Pull each line holding the word "decoration" from the data.

(INPUT begins)

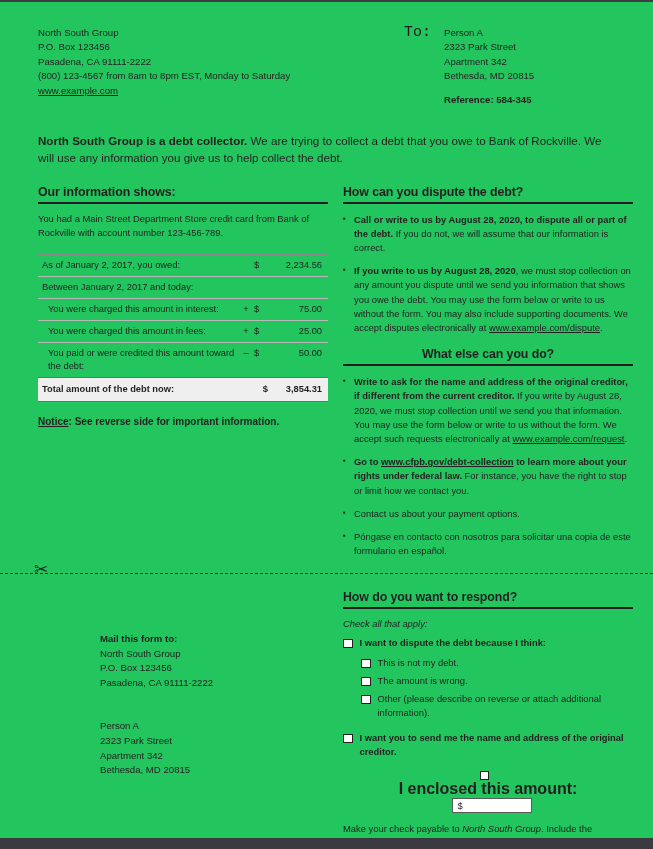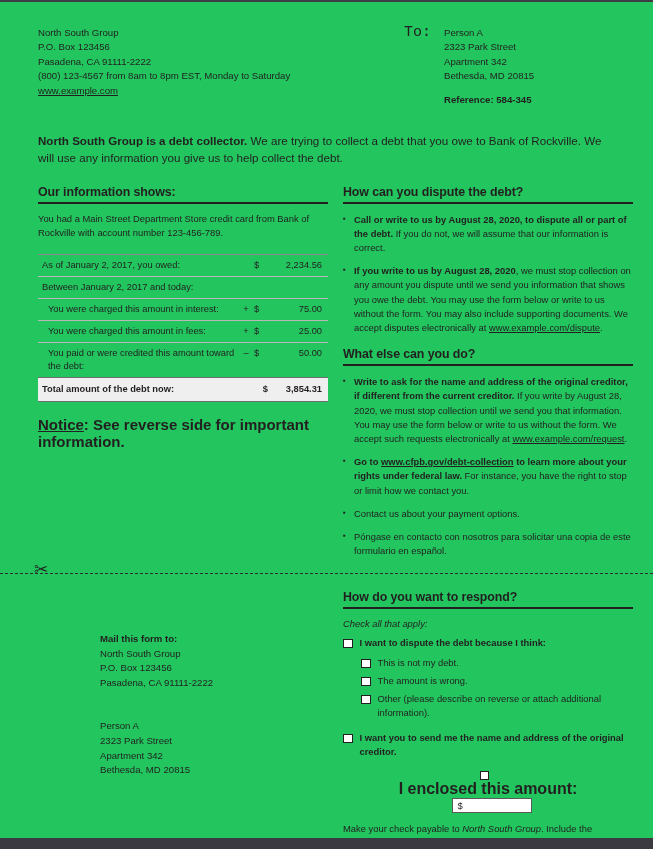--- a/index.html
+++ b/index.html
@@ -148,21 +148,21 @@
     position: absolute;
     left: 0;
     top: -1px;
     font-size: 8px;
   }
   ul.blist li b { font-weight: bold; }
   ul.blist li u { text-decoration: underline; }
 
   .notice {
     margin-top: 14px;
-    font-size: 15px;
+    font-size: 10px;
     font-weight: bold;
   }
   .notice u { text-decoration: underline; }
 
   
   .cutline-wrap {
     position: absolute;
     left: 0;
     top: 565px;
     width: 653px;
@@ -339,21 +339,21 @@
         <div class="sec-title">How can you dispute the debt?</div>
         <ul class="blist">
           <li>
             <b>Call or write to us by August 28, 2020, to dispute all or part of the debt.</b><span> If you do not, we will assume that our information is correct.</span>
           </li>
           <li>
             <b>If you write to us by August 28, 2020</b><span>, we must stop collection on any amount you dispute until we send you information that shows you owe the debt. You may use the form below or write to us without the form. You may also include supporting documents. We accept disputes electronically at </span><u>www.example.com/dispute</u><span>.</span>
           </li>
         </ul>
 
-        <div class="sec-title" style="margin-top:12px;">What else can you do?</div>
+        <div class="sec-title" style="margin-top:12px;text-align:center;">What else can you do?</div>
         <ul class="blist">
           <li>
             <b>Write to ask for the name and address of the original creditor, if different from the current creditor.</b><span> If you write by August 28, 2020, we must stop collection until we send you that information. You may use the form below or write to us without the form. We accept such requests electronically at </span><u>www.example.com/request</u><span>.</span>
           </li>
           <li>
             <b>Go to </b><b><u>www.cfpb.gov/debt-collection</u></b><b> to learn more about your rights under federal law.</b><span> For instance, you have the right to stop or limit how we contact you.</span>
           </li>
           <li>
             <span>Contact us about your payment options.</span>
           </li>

(INPUT ends)
(INPUT begins)

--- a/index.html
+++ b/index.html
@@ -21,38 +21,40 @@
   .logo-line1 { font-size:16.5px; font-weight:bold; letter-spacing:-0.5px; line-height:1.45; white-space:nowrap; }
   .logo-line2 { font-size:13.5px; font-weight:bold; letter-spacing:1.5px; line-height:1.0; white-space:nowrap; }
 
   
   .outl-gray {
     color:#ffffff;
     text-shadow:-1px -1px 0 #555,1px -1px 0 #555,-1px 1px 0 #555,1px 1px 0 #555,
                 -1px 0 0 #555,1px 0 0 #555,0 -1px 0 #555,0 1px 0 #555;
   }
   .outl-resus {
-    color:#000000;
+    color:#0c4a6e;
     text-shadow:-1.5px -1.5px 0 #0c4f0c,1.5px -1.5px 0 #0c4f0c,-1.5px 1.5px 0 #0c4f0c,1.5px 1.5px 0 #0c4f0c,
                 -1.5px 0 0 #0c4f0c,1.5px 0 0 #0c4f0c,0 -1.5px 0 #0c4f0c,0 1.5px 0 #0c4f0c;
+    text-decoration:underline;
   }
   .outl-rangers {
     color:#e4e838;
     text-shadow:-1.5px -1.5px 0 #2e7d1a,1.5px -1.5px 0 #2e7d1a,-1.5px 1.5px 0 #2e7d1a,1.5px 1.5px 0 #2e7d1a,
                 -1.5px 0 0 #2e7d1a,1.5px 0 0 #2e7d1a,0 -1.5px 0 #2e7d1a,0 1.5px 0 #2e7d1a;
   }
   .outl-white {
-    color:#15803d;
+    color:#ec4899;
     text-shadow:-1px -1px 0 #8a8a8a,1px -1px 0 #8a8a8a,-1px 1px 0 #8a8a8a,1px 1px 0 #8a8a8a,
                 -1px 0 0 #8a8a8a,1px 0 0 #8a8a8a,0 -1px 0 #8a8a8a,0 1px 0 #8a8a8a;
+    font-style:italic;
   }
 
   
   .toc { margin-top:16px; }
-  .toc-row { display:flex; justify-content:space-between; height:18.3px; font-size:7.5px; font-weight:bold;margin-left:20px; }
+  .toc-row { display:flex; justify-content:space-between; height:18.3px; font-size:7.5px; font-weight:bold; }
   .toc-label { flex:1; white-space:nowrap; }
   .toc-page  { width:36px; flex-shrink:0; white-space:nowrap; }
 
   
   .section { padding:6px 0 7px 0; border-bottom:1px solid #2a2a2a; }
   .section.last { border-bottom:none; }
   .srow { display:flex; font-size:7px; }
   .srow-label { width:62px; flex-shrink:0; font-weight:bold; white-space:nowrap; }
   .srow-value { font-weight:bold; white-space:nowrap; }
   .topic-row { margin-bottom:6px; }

(INPUT ends)
(INPUT begins)

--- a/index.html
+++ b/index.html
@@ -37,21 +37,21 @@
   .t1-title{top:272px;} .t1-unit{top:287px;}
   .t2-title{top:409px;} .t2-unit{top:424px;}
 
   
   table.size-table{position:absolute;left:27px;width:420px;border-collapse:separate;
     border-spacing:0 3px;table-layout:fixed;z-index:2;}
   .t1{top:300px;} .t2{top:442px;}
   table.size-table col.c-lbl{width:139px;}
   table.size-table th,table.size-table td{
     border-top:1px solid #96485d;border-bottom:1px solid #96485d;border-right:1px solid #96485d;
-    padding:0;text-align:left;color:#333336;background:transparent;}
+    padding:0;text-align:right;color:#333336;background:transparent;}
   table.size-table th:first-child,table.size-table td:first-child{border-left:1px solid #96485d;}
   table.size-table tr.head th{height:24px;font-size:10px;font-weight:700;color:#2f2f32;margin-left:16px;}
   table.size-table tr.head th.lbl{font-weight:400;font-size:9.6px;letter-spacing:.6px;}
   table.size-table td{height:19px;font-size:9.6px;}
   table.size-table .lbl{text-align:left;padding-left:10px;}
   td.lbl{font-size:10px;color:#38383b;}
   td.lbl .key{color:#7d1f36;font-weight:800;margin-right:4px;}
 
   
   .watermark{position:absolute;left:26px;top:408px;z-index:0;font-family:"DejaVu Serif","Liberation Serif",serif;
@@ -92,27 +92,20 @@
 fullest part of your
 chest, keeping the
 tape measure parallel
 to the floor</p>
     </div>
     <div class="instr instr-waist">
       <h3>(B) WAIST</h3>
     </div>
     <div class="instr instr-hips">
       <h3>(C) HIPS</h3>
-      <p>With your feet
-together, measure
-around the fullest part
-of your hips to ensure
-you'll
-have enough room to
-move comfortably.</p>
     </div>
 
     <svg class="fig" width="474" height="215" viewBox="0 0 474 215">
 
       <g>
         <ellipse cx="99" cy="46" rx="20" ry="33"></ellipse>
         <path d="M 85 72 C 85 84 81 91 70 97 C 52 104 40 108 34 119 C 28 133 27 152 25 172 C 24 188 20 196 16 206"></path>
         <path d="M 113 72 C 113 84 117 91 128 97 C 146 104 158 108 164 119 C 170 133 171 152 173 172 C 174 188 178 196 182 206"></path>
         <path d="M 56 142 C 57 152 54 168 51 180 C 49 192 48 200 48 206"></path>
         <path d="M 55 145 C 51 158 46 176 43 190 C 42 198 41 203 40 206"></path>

(INPUT ends)

*WORKED SOLUTION*:
   ul.blist li u { text-decoration: underline; }
   .notice u { text-decoration: underline; }
+    text-decoration:underline;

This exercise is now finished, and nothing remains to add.